The first three options were expensive and greylisting presented other problems. "The biggest problem with greylisting is that legitimate email can be delayed for long periods, for example when there's a domain with a number of outbound SMTP servers, each in a different IP-block. Naive greylisting solutions do not recognize this situation. If a second outbound SMTP server resends a message, many greylisting solutions will generally ask for yet another resend," said Blank-Edelman.

The Solution

Fortunately, Blank-Edelman read Stas Bekman's article on Traffic Control at ONLamp.com three days before implementing greylisting. In the article, Bekman explains why slowing down spam is a brilliant and effective move:

... spammers are impatient. If they can't deliver a message within several seconds, they tend to abort the connection and move on to spam other servers. After all, spamming is only profitable if spammers can push a lot of email across the wire. The solution used by the Traffic Control product creates financial friction...

Read the entire article by MailChannels Director of Research Stas Bekman

Blank-Edelman chose Traffic Control to protect the College of Computer Science's mailboxes running on Sun Solaris servers. Installing Traffic Control solved the main problem of slow delivery due to machine overload and has bought time while Blank-Edelman finds new solutions for the future. "I like the fact that Traffic Control just slows down suspect email and doesn't force sending SMTP servers to resend messages in the way greylisting would," Blank-Edelman said.

Blank-Edelman found Traffic Control clever and appealing because by slowing suspected spam traffic, spammers often give up trying to deliver the message, significantly improving overall email performance. As with all software deployments, integrating Traffic Control with the college's sophisticated email delivery infrastructure met with some initial challenges. Blank-Edelman still has a lot of praise for MailChannels. "I really appreciate MailChannels' persistence and patience in dealing with the problems related to our configuration and the initial releases of their software."

Significant Wins

Timely delivery

Email is now delivered in a timely manner using the same email infrastructure as before, with no need for an increase in CPU power, storage, or memory.

Happy end users

Blank-Edelman surveyed his users and they are happy with what they have experienced as a dramatic reduction in spam.

Slow down feature reduces malicious attacks

Blank-Edelman likes the fact that many malicious email messages with viruses and other malware are repelled benefit because of the way Traffic Control identifies and slows down abusive senders. Spammers get frustrated and move on — viruses and phishing attacks turn away with them.

Overall cost savings

Blank-Edelman estimates that the overall cost in both dollars and work effort to purchase and implement Traffic Control would be much lower than other solutions (for example, hosted services or dedicated email appliances).

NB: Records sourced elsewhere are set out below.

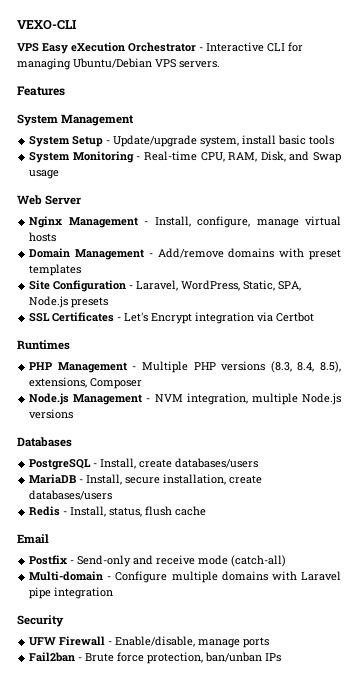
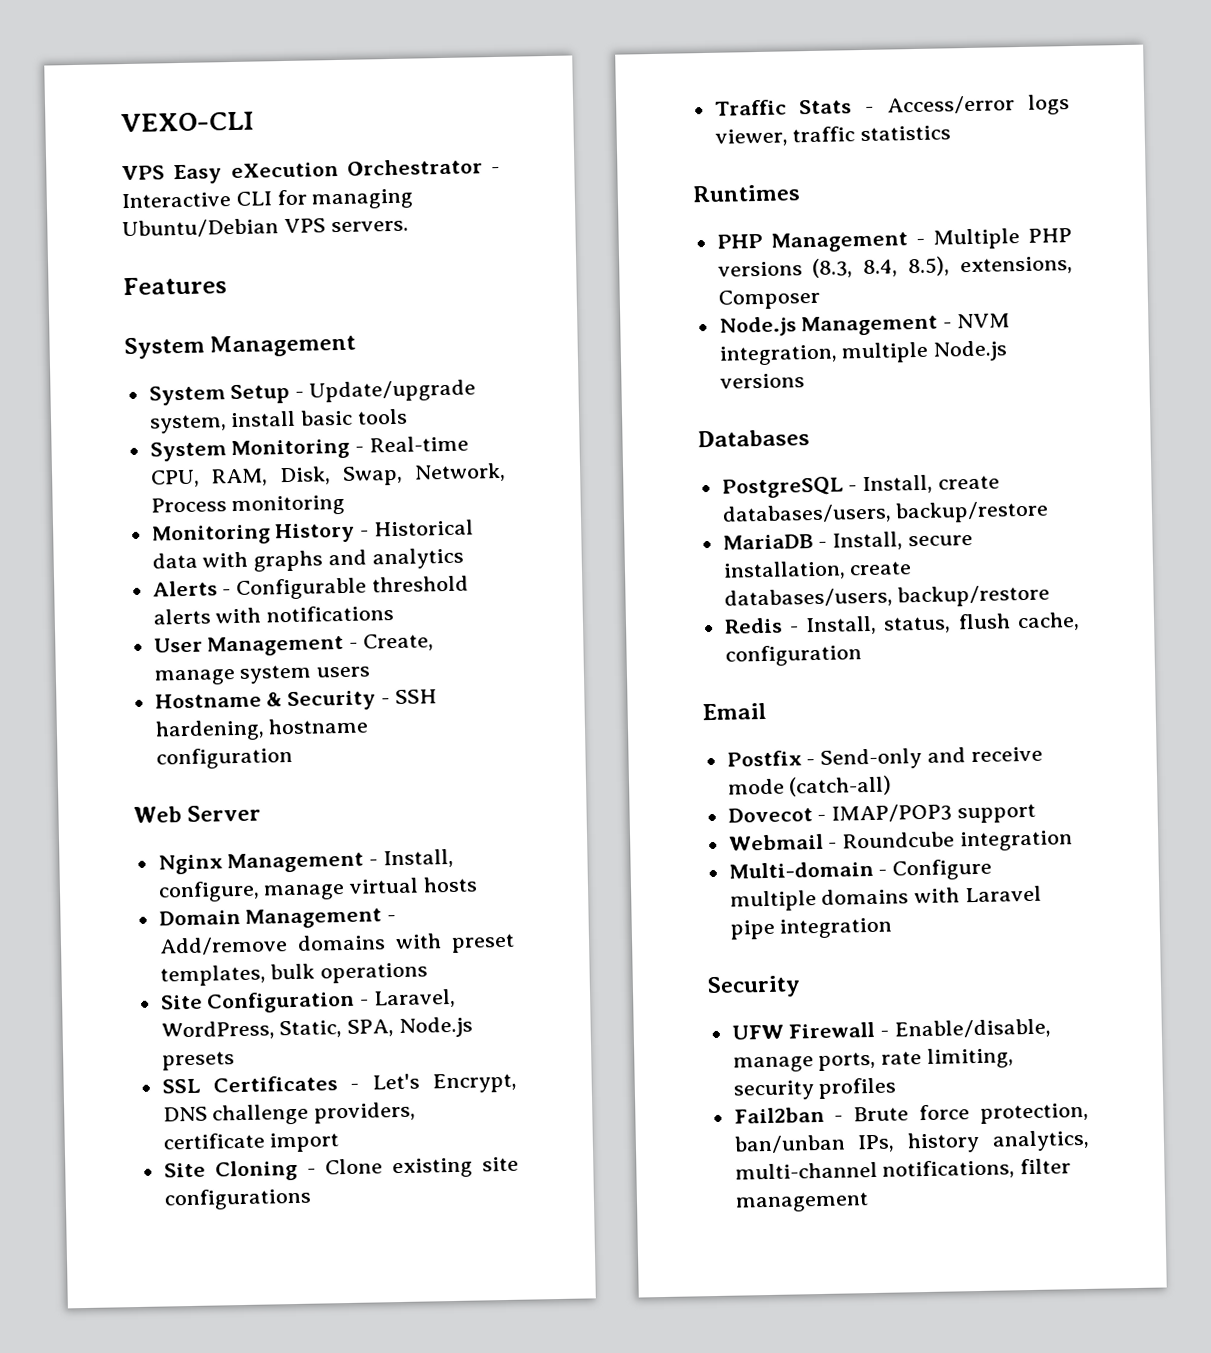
- System Monitoring - Real-time CPU, RAM, Disk, and Swap usage
+ System Monitoring - Real-time CPU, RAM, Disk, Swap, Network, Process monitoring
+ Monitoring History - Historical data with graphs and analytics
+ Alerts - Configurable threshold alerts with notifications
+ User Management - Create, manage system users
+ Hostname & Security - SSH hardening, hostname configuration
- Domain Management - Add/remove domains with preset templates
+ Domain Management - Add/remove domains with preset templates, bulk operations
- SSL Certificates - Let's Encrypt integration via Certbot
+ SSL Certificates - Let's Encrypt, DNS challenge providers, certificate import
+ Site Cloning - Clone existing site configurations
+ Traffic Stats - Access/error logs viewer, traffic statistics
- PostgreSQL - Install, create databases/users
+ PostgreSQL - Install, create databases/users, backup/restore
- MariaDB - Install, secure installation, create databases/users
+ MariaDB - Install, secure installation, create databases/users, backup/restore
- Redis - Install, status, flush cache
+ Redis - Install, status, flush cache, configuration
+ Dovecot - IMAP/POP3 support
+ Webmail - Roundcube integration
- UFW Firewall - Enable/disable, manage ports
+ UFW Firewall - Enable/disable, manage ports, rate limiting, security profiles
- Fail2ban - Brute force protection, ban/unban IPs
+ Fail2ban - Brute force protection, ban/unban IPs, history analytics, multi-channel notifications, filter management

Ease of infrastructure maintenance

Because the system no longer becomes overloaded by spam, the necessity of shutting it down to clear the message queue backlog has been eliminated. "My group offers at least 55 services for the department and email, though a very important service is just one of them," said Blank-Edelman. "I am pleased that Traffic Control has reduced my workload so I can concentrate on other aspects of IT."